**Work request**. Search the entries for the string "transform" and give the number of lines that hold it, nothing more.
********
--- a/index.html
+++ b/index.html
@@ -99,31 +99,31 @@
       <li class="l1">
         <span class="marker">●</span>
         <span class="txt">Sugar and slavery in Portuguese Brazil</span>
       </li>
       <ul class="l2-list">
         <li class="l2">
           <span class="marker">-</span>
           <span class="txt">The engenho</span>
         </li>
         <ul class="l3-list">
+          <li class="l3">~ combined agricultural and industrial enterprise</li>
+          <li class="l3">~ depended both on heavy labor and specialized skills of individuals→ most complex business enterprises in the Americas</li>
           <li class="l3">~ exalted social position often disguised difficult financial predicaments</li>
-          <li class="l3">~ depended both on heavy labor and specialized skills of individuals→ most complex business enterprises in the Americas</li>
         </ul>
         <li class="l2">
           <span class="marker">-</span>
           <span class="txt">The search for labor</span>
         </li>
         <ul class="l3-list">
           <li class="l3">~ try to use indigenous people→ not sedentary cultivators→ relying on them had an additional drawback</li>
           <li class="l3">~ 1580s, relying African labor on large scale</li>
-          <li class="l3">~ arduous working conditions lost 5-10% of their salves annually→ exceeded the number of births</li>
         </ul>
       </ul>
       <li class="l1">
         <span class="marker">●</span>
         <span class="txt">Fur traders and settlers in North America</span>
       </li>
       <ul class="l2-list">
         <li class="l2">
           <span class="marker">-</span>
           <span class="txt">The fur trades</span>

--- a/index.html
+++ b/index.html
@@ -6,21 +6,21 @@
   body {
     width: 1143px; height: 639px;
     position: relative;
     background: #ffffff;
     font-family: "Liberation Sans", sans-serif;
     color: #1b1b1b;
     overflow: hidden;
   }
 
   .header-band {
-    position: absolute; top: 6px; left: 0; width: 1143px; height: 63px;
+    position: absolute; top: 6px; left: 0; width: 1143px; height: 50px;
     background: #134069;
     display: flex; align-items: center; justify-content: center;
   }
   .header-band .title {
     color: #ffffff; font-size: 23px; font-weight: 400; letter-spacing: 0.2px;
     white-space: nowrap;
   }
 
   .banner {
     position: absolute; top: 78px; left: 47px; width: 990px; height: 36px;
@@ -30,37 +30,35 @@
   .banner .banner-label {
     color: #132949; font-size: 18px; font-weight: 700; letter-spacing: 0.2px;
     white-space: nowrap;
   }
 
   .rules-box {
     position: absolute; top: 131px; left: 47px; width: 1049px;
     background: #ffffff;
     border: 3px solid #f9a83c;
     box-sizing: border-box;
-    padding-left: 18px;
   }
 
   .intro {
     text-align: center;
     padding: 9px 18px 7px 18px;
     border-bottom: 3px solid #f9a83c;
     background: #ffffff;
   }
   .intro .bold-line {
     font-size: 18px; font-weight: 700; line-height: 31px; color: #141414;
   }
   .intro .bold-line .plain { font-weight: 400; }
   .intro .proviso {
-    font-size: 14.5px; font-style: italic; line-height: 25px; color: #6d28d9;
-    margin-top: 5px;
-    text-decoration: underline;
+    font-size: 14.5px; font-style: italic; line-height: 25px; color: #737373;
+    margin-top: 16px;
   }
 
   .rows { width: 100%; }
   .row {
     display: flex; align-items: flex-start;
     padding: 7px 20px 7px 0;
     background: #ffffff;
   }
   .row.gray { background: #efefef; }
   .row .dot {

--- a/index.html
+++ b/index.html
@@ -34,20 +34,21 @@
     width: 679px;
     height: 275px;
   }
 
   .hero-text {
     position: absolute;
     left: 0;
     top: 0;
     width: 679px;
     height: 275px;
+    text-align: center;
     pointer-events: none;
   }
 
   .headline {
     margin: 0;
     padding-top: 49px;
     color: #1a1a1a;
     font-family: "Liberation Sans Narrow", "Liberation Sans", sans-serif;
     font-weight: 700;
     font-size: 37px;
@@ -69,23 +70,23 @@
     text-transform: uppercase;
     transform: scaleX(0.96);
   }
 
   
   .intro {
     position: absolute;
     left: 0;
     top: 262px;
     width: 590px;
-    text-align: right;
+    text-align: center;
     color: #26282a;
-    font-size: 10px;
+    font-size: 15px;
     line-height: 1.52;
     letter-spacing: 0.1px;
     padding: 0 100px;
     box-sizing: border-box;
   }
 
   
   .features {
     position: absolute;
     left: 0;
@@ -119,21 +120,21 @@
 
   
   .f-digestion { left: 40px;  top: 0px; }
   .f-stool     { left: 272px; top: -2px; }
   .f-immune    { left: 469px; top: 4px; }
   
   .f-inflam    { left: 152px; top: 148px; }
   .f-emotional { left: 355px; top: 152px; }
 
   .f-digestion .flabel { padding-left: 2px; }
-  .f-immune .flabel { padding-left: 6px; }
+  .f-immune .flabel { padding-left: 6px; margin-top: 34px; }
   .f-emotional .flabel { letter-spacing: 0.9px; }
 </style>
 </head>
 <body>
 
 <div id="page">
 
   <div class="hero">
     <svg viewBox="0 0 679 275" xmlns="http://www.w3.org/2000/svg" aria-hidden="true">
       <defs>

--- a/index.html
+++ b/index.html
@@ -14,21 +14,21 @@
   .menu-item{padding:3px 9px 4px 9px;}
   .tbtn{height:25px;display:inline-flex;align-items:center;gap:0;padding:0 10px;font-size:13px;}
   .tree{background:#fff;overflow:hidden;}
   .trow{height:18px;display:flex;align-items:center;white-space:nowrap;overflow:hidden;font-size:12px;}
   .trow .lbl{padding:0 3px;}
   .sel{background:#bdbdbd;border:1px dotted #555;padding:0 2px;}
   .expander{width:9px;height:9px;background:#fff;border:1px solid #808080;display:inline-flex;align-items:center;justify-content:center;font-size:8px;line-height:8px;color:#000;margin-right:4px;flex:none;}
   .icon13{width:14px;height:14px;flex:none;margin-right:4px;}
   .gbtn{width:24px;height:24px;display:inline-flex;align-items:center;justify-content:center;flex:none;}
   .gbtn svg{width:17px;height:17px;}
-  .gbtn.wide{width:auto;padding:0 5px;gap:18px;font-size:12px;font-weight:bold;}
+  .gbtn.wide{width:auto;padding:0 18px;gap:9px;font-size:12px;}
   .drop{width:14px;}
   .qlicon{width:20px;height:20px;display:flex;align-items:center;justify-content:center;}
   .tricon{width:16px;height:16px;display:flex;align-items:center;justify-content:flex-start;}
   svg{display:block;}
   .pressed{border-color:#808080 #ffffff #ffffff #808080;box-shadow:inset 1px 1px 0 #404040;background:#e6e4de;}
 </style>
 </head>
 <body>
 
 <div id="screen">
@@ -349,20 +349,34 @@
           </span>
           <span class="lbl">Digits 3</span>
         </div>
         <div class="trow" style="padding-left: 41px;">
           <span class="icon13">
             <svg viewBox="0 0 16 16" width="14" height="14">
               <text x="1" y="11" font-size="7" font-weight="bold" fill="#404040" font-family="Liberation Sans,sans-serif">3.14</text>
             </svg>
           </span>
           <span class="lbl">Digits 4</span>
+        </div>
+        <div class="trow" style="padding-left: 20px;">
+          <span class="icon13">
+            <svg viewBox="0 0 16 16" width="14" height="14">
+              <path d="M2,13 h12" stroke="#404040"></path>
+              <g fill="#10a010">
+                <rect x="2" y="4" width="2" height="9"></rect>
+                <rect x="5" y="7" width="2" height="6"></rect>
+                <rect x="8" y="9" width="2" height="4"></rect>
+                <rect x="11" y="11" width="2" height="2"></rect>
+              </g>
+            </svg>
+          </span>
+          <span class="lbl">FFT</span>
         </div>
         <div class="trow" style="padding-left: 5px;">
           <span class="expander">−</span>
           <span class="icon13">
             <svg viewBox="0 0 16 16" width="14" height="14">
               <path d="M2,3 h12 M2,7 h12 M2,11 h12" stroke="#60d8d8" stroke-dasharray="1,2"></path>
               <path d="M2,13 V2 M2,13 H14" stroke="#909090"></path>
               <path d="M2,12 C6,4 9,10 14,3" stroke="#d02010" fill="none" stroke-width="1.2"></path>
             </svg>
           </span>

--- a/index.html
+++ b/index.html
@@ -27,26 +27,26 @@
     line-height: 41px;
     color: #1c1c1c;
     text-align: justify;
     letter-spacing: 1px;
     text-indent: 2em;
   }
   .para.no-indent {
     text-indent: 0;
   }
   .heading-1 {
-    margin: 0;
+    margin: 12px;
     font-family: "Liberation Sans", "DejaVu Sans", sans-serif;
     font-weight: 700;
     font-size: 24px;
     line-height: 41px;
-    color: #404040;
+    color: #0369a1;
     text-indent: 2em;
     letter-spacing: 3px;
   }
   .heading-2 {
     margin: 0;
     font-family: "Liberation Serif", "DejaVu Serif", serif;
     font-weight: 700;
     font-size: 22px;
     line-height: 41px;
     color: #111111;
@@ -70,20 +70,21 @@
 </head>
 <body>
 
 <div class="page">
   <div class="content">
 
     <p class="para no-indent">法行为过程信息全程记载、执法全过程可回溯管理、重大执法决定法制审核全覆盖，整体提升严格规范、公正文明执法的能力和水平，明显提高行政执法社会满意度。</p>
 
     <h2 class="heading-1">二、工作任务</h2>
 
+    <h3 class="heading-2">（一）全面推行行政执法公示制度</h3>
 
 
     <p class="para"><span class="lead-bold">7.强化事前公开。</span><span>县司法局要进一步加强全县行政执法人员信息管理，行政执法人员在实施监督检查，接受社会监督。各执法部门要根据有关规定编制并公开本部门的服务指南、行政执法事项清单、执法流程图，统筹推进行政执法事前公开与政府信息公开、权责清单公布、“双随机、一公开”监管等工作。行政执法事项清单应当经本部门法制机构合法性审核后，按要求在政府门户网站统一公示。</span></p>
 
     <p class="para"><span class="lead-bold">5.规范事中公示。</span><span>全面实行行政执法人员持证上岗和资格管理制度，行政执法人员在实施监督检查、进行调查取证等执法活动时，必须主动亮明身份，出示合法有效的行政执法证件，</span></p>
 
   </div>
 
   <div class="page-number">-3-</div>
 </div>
********
**Response area**. 2